Goal of the exercise — Nothing but the pictures should be dropped; repeat the rest of the data below exactly.

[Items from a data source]
· · · · ·
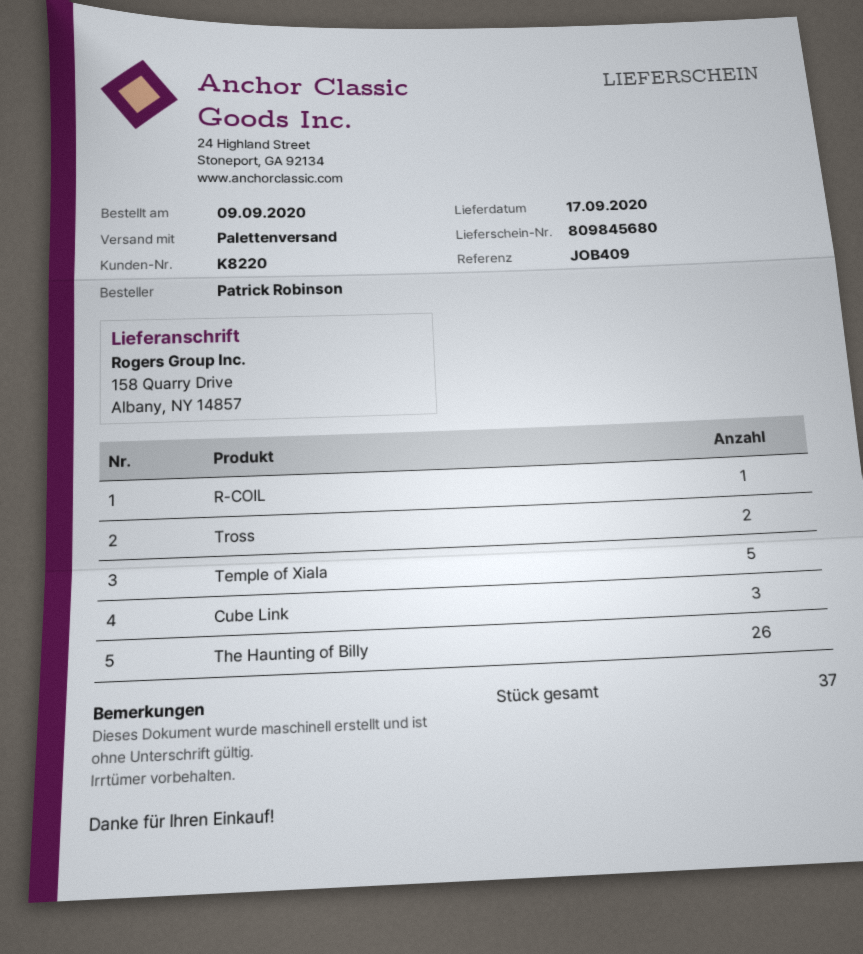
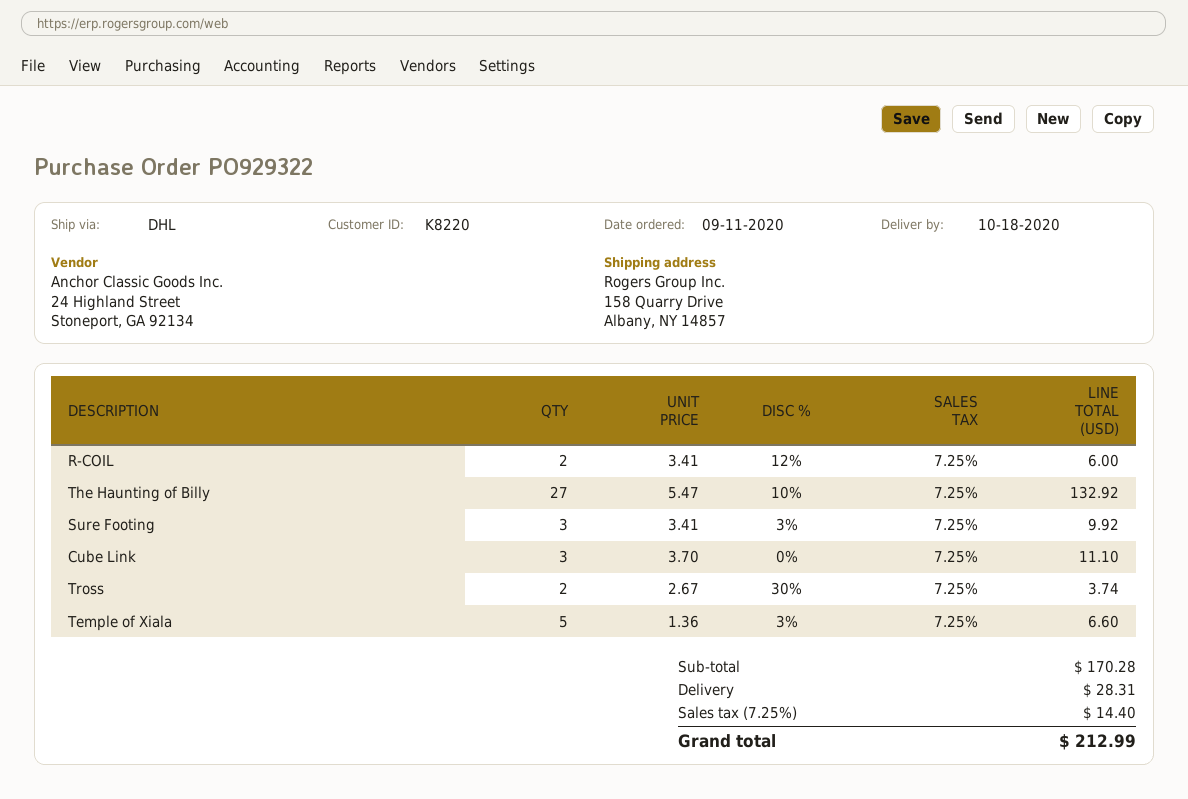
order date: 2020-09-09 -> 2020-09-11
delivery date: 2020-09-17 -> 2020-10-18
shipping method: pallet freight -> DHL
R-COIL: 1 -> 2
The Haunting of Billy: 26 -> 27
Sure Footing: none -> 3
· · · · ·
Answer to this task —
order date: 2020-09-09 -> 2020-09-11
delivery date: 2020-09-17 -> 2020-10-18
shipping method: pallet freight -> DHL
R-COIL: 1 -> 2
The Haunting of Billy: 26 -> 27
Sure Footing: none -> 3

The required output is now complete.